The manuscript “Machine Learning Identifies Stemness Features Associated with Oncogenic Dedifferentiation” can be found here:


This page contains additional information to support the TCGA PanCanAtlas Stemness project. We provide two components:

  1. Stemness Index Workflow provides the steps and methods to regenerate our Stemness Indices (mRNAsi and mDNAsi). This workflow also provides steps to generate corresponding stemness indices for non-TCGA samples (e.g., users own samples).
  2. PanCanStemness Web portal contains the enrichment analysis reported in our study.

Stemness Index Workflow

This workflow describes the steps we developed to generate our Stemness Indices (mRNAsi and mDNAsi).The step-by-step explanation includes a) how to download stem/progenitor cells from the Progenitor Cell Biology Consortium(PCBC), b)download TCGA PanCanAtlas datasets, c) train a stemness signature using normal stem cells, and d) apply the one-class algorithm to define a stemness index for each tumor sample.
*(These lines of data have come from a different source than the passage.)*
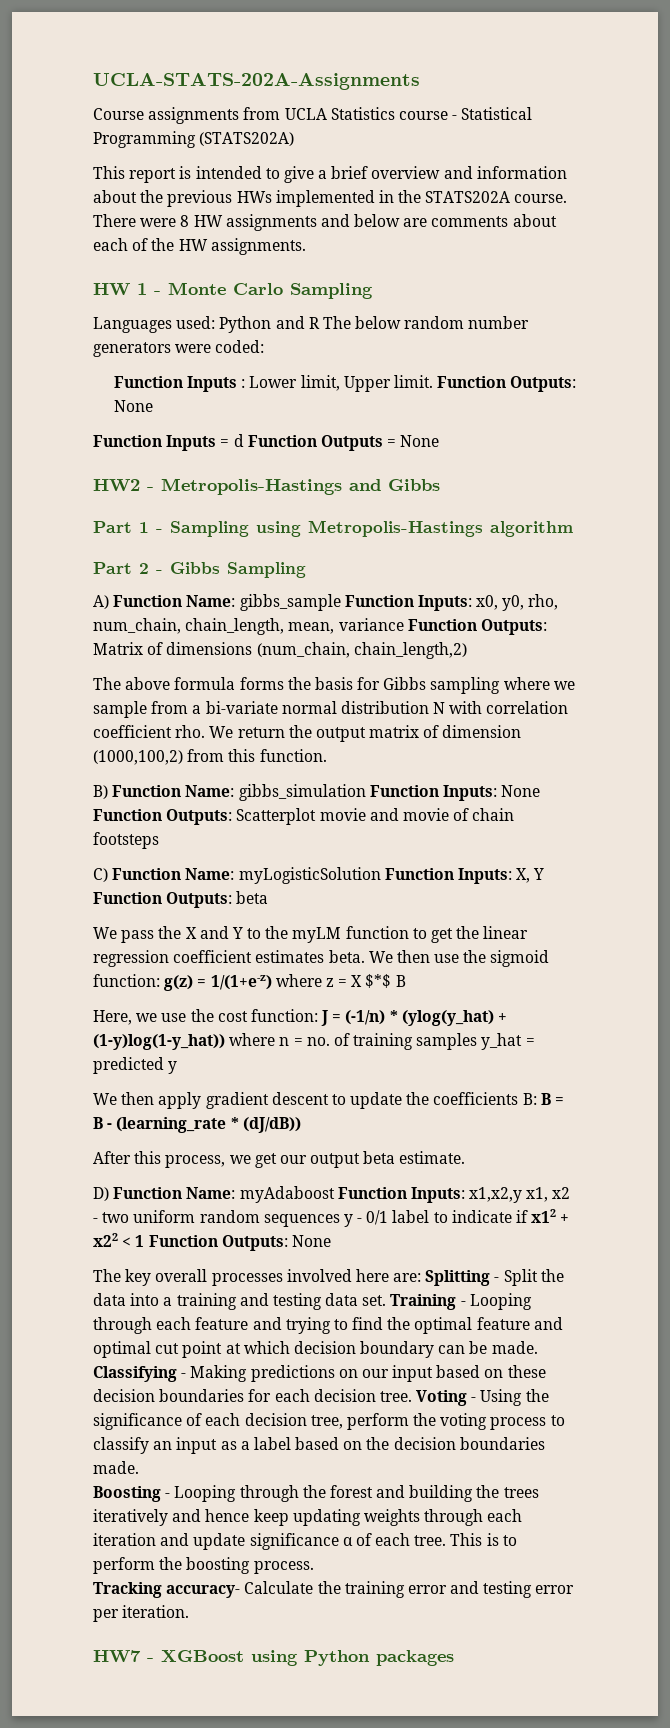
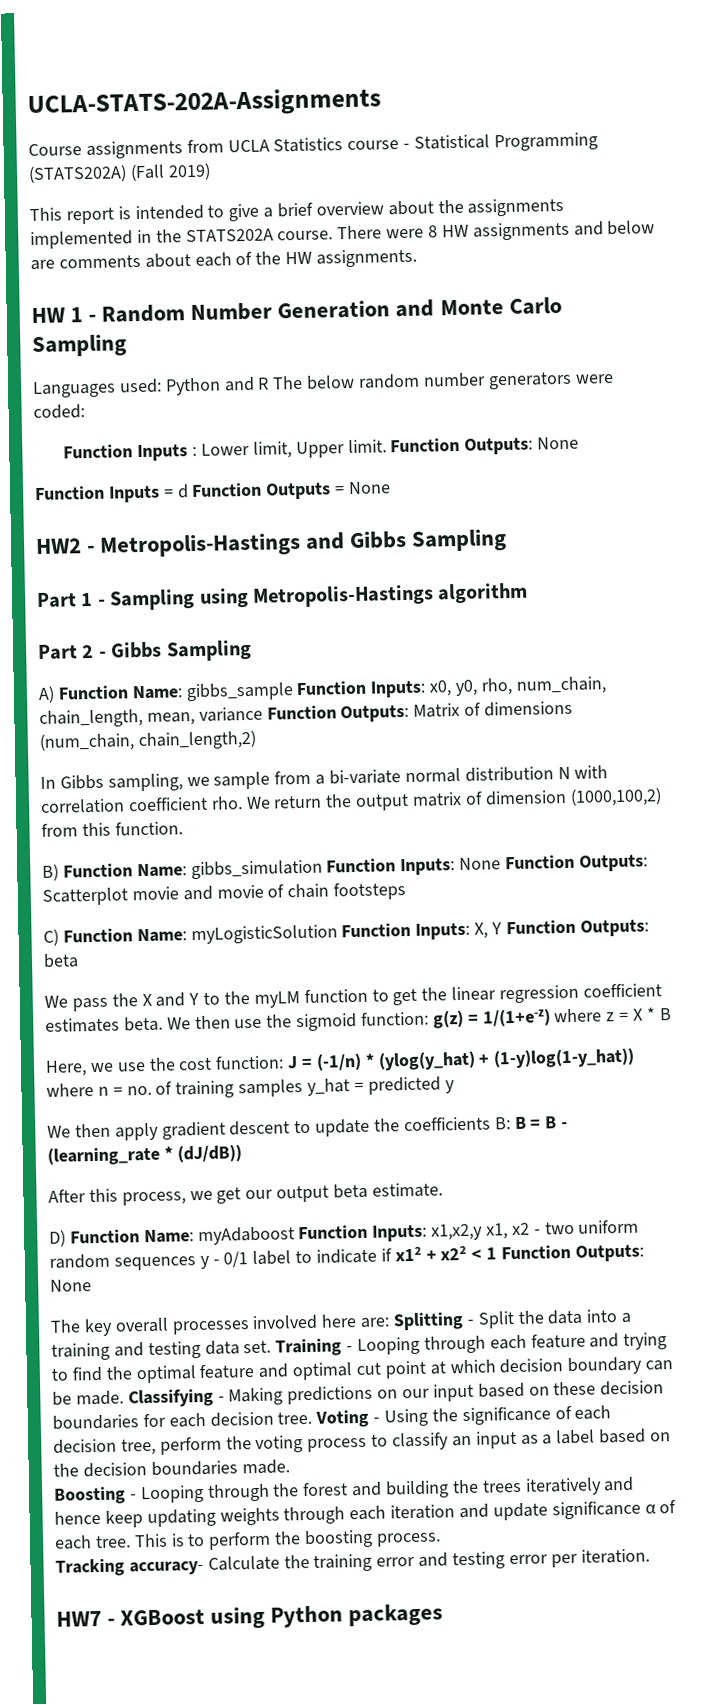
(295, 139) none -> [129,162,211,182] (Fall 2019)
[443,166,567,179] [93,190,272,207] and information about the previous HWs -> [387,197,565,217] about the assignments
(161, 293) none -> [101,299,435,323] Random Number Generation and
(440, 485) none -> [411,529,508,552] Sampling
[93,677,550,694] The above formula forms the basis for Gibbs sampling where -> [40,773,183,792] In Gibbs sampling,
[365,974,392,988] $*$ -> [646,1007,656,1021] *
The mRNAsi section contains the RNA expression-based stemness index workflow; while the mDNAsi contains the DNA methylation-based stemness index workflow. Users can replace TCGA PanCanAtlas dataset with their own samples to derive the corresponding Stemness Indices.


PanCanStemness Web portal

To evaluate the association of our stemness indices to known molecular sub-classfication, mutation events and/or clinical features (such as age, survival, treatment, etc.), we performed a statistical enrichment analysis by harnessing the fgsea R/Bioconductor package (Sergushichev 2016). By sorting TCGA samples by each stemness index within each tumor type, we were able to find associations with all available molecular, and clinical features. Briefly, for each tumor type we ranked the TCGA samples according to their stemness index (from -low to -high stemness index) and tested if any particular molecular/clinical feature was associated with either -low or -high stemness index in a non-random behavior. We performed 10,000 permutations for each parameter analyzed to calculate our enrichment score. We then normalized the enrichment scores to mean enrichment of random samples of the same size (NES - normalized enrichment score).

To access the results of this enrichment analysis, one can either visit a hosted version
page or run a local version of the results by executing the following R code.

shiny::runGitHub("BioinformaticsFMRP/PanCanStem_Web/",subdir = "PanCanStem_Web")

We recommend running the R code on your local machine for faster access.